Quod vero ordinaverit Deus ut tempore verno conciperetur, [hoc fuit] quia hoc etiam tempore fecerat Deus totam creationem: identitas enim temporis docebat, eumdem esse qui creavit ab initio et qui nunc renovat per hunc qui conceptus est et exinde, hoc tempore nasciturus est iuxta ordinem naturae quem, constituit Deus inde ab initio. Quod ex convenientia et similitudine operum [divinorum] dicimus. Quemadmodum, enim, hoc tempore dies, tempus lucis, deficit et imminuitur usque ad horas novem, nox vero, imperium tenebrarum, longior fit et pervenit ad quindecim horas; et deinde incipit dies, regnum lucis, (horas) sumere a nocte, imperio tenebrarum; iterum (quemadmodum) nulli fructus, cerealium vel arborum sunt hodie inter nos, — cerealia enim [vix] incipiunt crescere, et omnium arborum decidunt ipsa folia —, simili modo ambo videntur apud homines *********** adventus Domini nostri, Christi; lux enim scientiae veritatis hoc dissipat ab animabus nostris.

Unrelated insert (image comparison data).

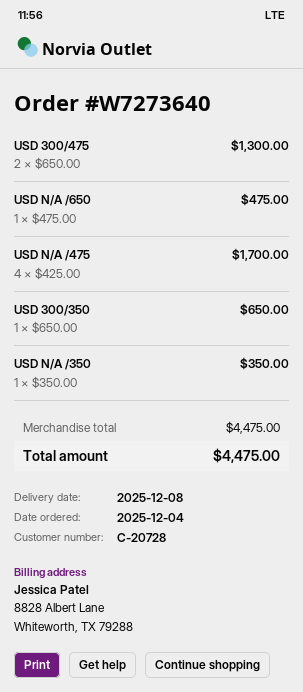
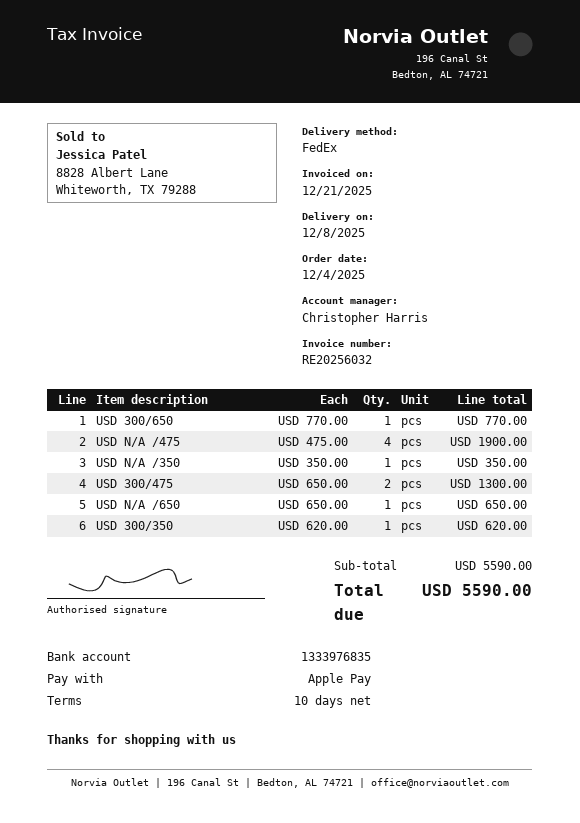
USD N/A /650: 1 x 475.00 = 475.00 -> 1 x 650.00 = 650.00
USD N/A /475: 4 x 425.00 = 1700.00 -> 4 x 475.00 = 1900.00
USD 300/350: 1 x 650.00 = 650.00 -> 1 x 620.00 = 620.00
USD 300/650: none -> 1 x 770.00 = 770.00
subtotal: 4475.00 -> 5590.00
total: 4475.00 -> 5590.00

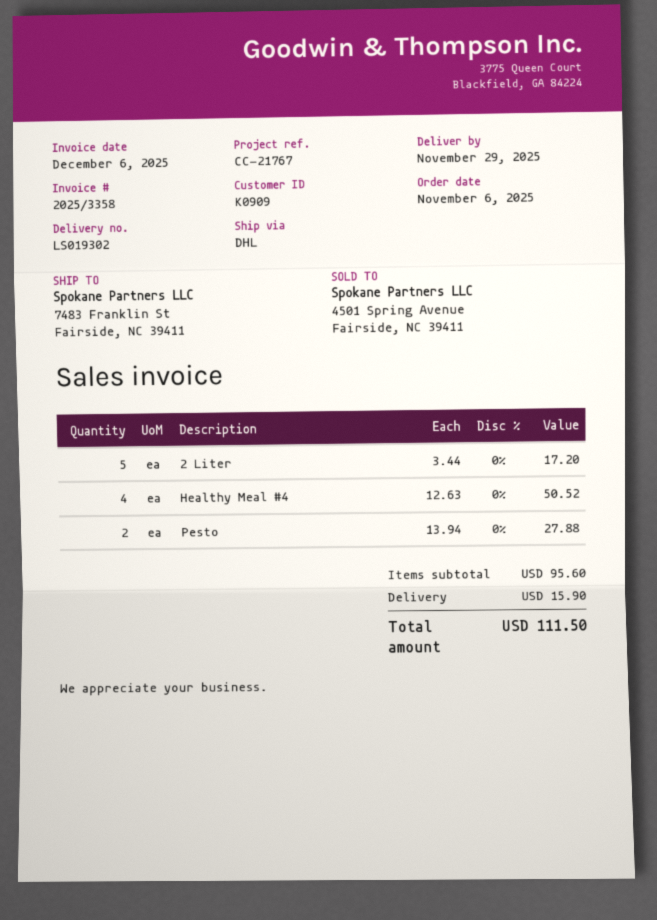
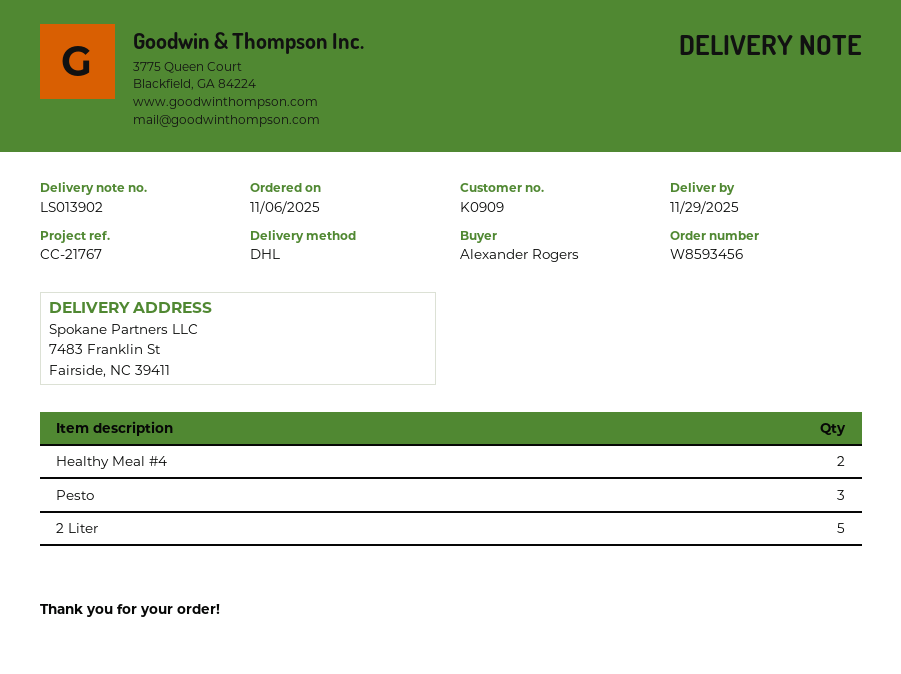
delivery note number: LS019302 -> LS013902
Healthy Meal #4: 4 -> 2
Pesto: 2 -> 3

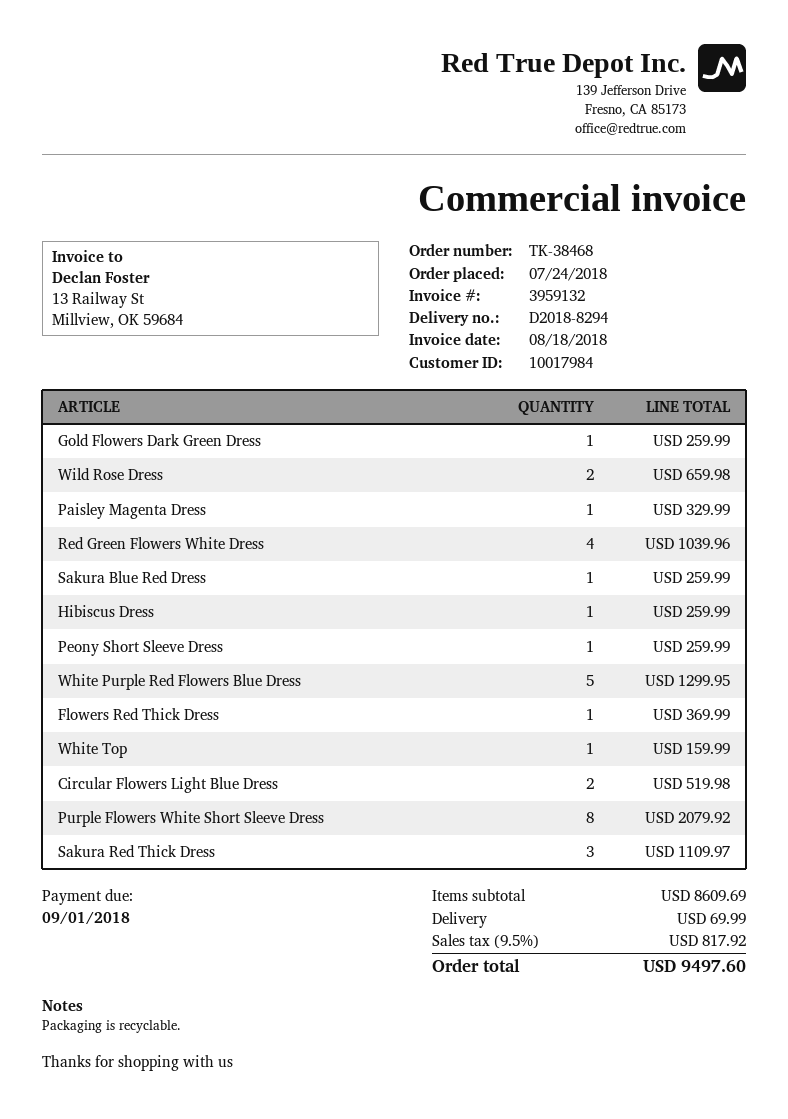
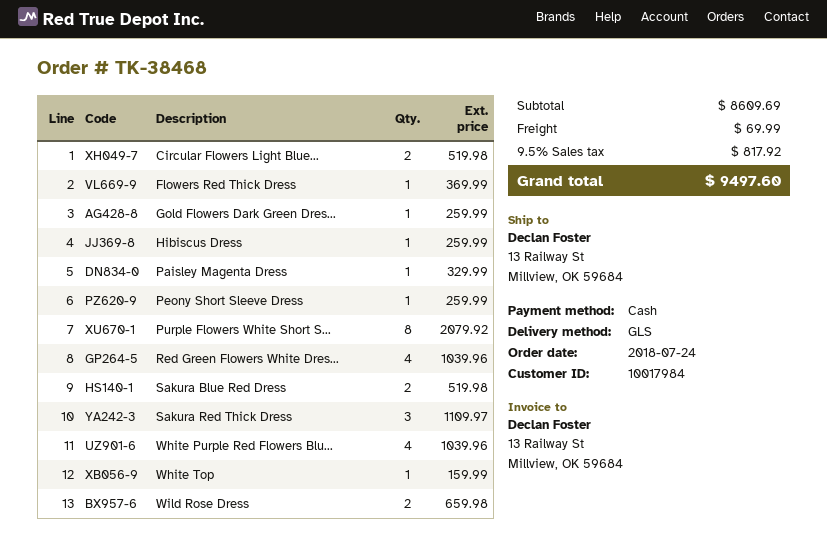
Sakura Blue Red Dress: 1 for 259.99 -> 2 for 519.98
White Purple Red Flowers Blue Dress: 5 for 1299.95 -> 4 for 1039.96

That God ordained that he be conceived in the springtime, [this was] because at that same time God had made the whole creation: for the identity of the season taught that he who created from the beginning is the same as he who now renews through him who is conceived and thereafter, at this season, is to be born according to the order of nature which God established from the beginning. Which we say from the convenience and similarity of the works [divine]. For just as, in this season, the day, the time of light, wanes and is diminished even to nine hours, while night, the rule of darkness, becomes longer and reaches fifteen hours; and then day, the reign of light, begins to take hours from the night, the rule of darkness; likewise (as) today there are no fruits, of grain or of trees among us, — for the cereals [scarcely] begin to grow, and the very leaves of all the trees fall off —, so in a similar way both are seen among men *********** the advent of our Lord, Christ; for the light of the knowledge of truth disperses this from our souls.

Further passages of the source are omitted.